**Task statement**
Please print, exactly, only the lines in the entries below from the line that has "text: publicité ->" through the line that has "et supprimer My". Pictures don't go in.

**Extracted records**

******************************

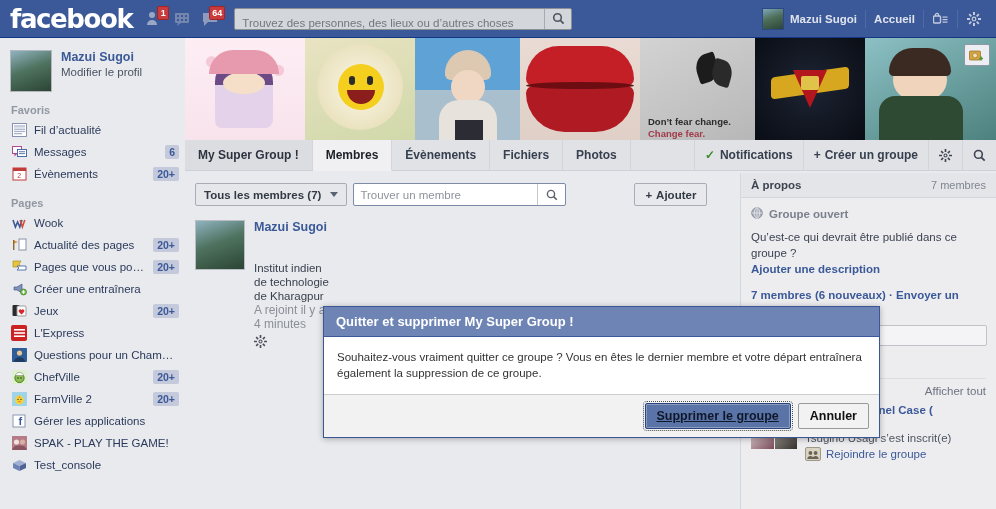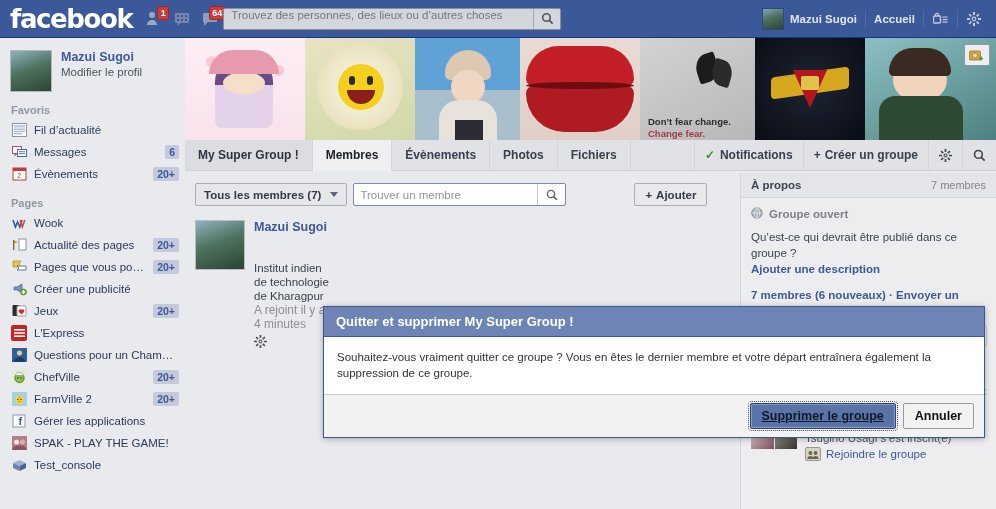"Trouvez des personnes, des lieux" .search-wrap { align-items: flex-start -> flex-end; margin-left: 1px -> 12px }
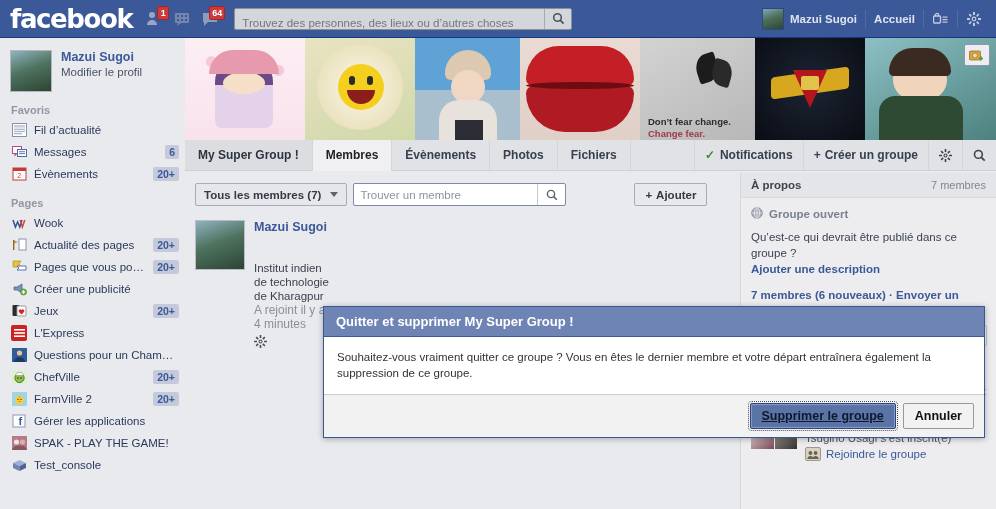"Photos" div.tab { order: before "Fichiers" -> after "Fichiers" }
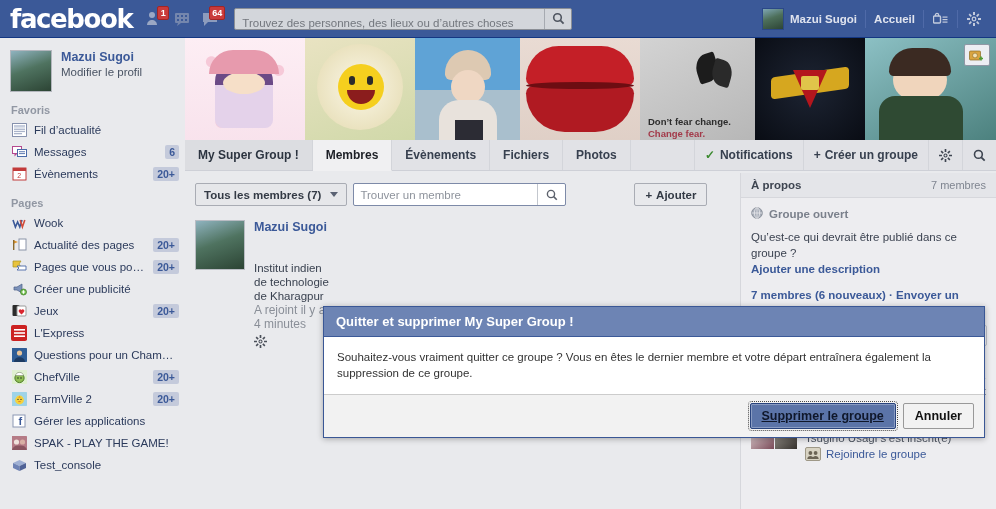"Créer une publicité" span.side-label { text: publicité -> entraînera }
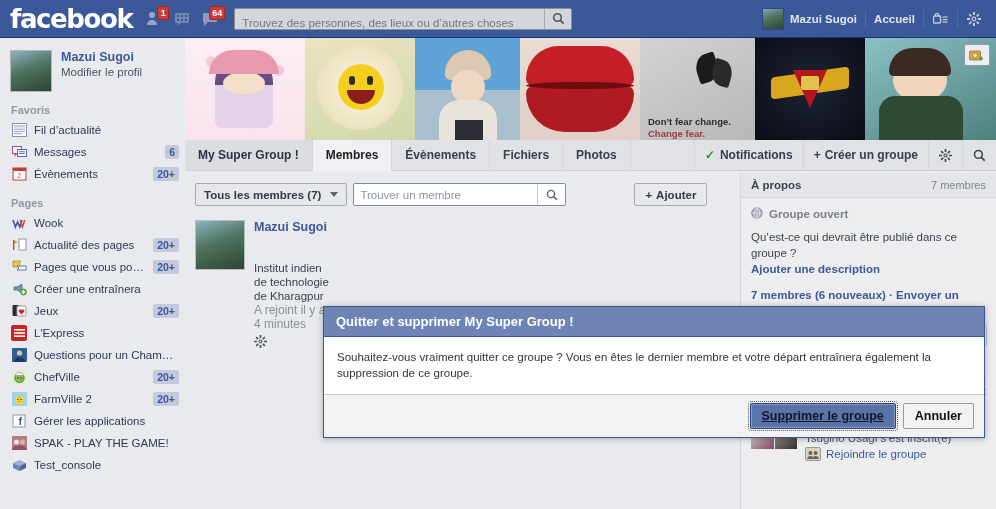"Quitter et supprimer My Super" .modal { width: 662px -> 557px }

******************************

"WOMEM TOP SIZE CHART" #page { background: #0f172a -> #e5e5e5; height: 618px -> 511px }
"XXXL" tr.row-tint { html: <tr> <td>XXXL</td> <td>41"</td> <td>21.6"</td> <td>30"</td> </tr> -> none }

******************************

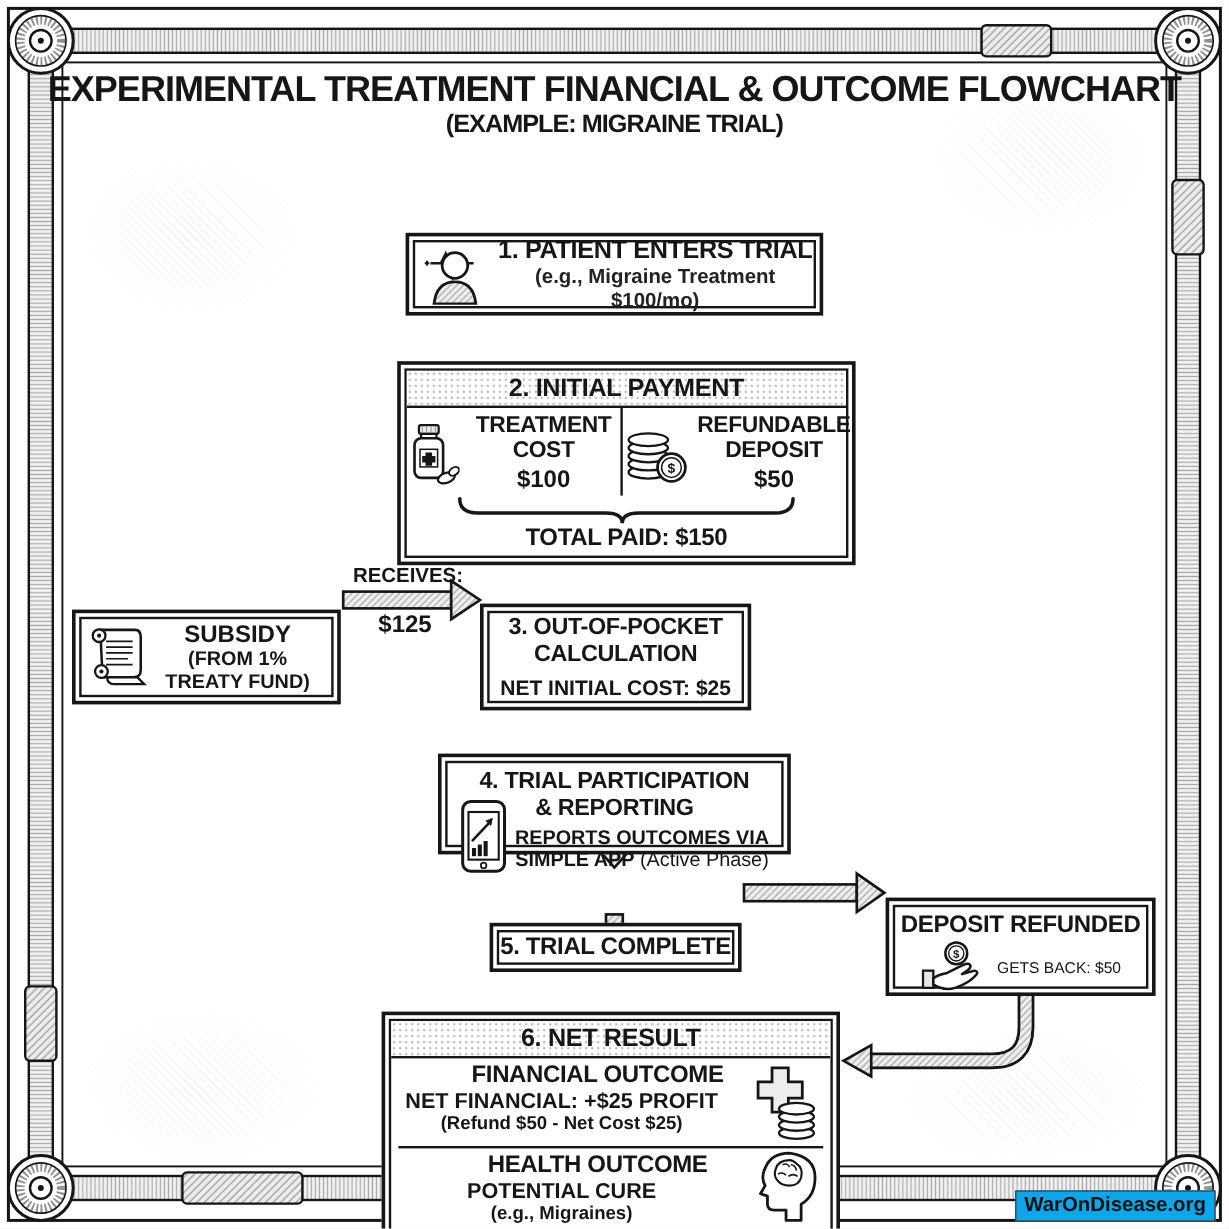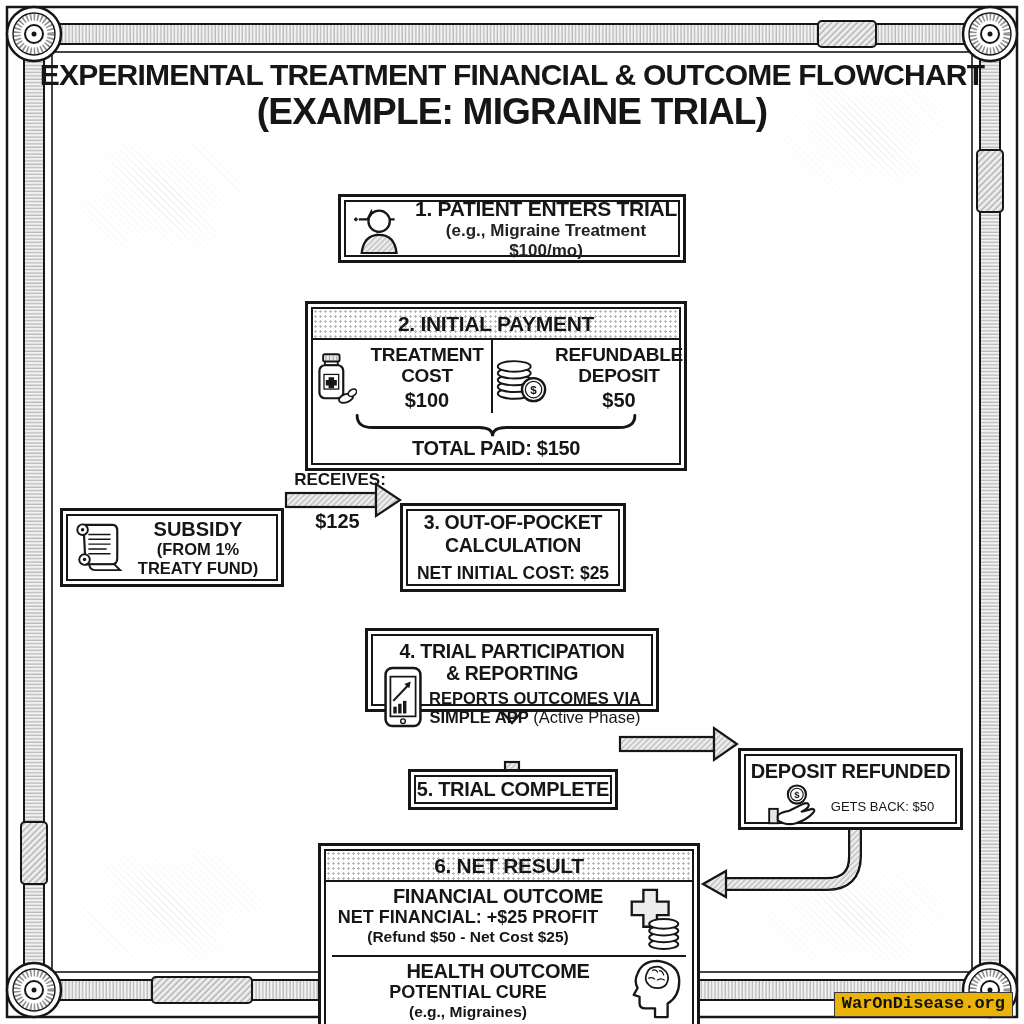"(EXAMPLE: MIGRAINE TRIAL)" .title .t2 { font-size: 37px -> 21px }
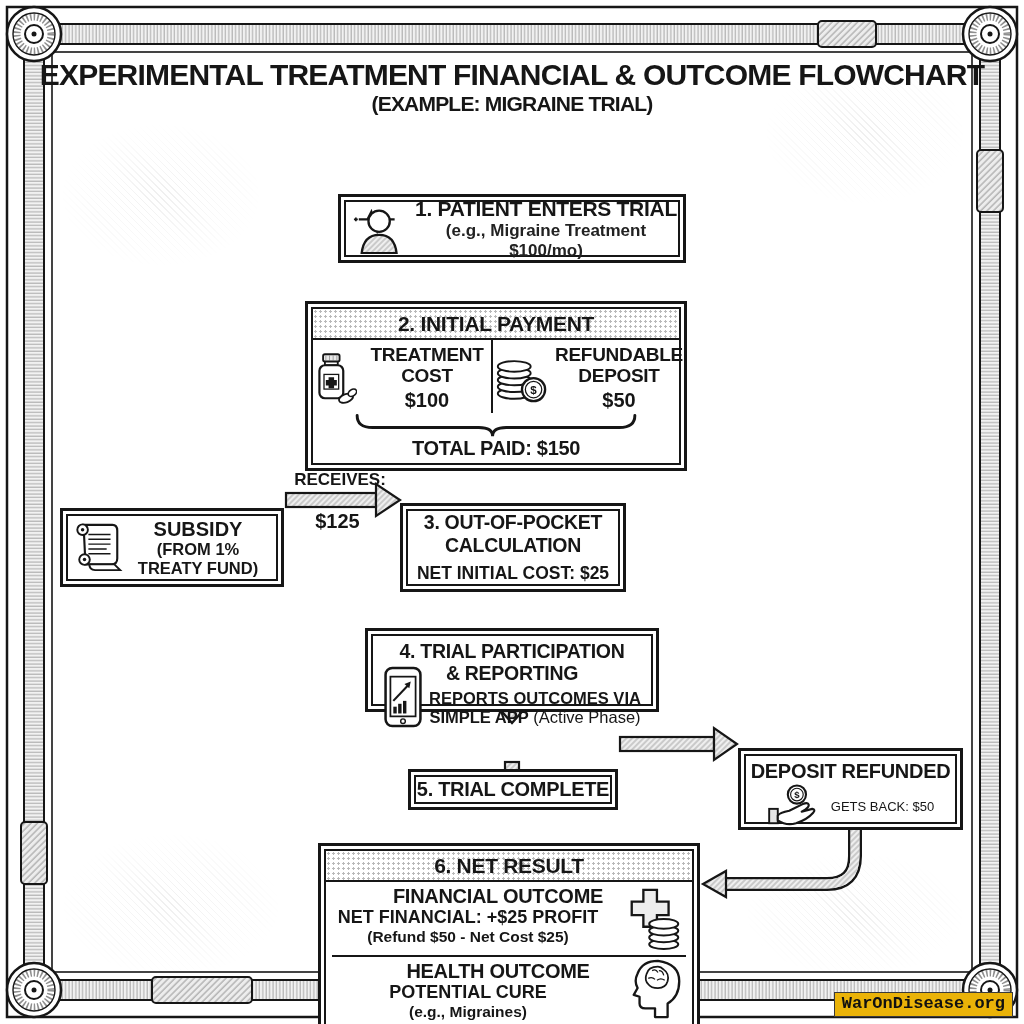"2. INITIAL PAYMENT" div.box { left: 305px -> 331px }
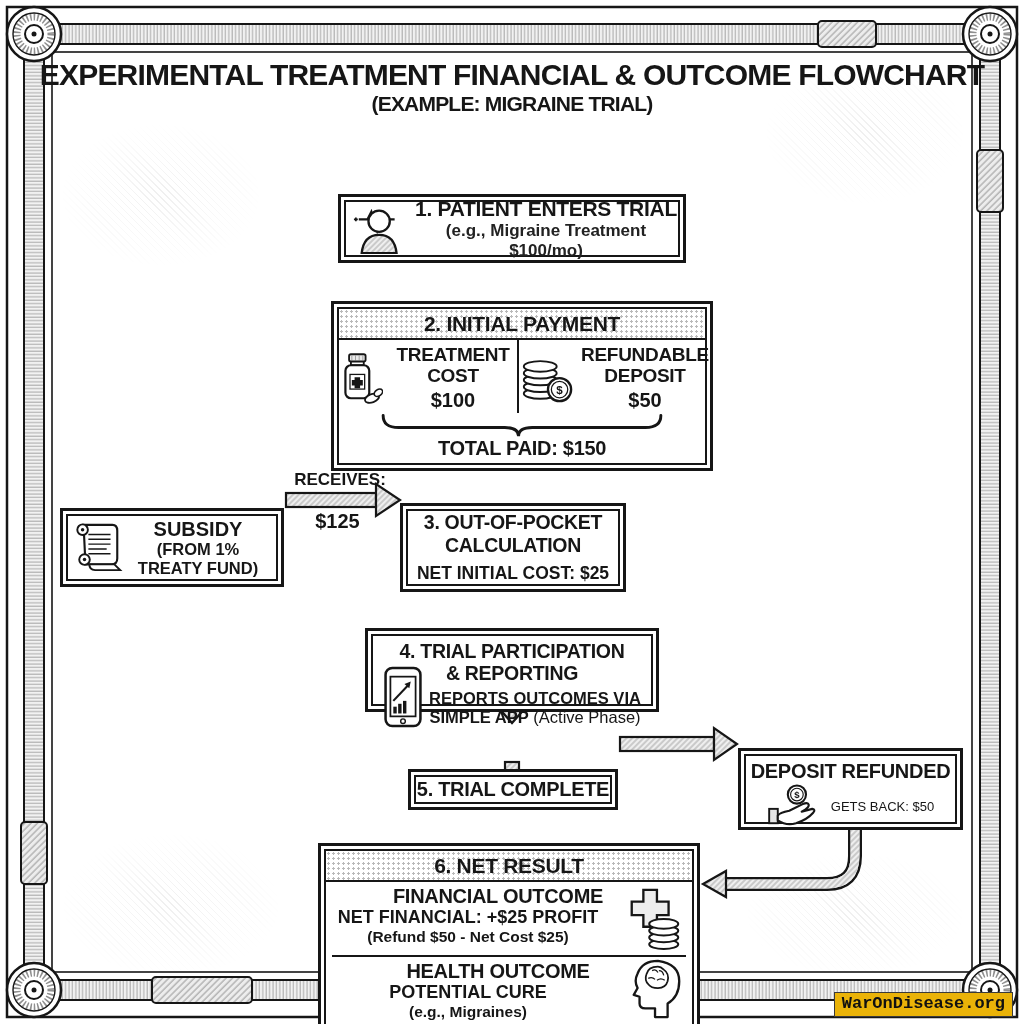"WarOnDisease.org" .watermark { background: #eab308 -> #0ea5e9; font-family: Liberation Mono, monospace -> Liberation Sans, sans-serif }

******************************

**Exercise output**
"Créer une publicité" span.side-label { text: publicité -> entraînera }
"Quitter et supprimer My Super" .modal { width: 662px -> 557px }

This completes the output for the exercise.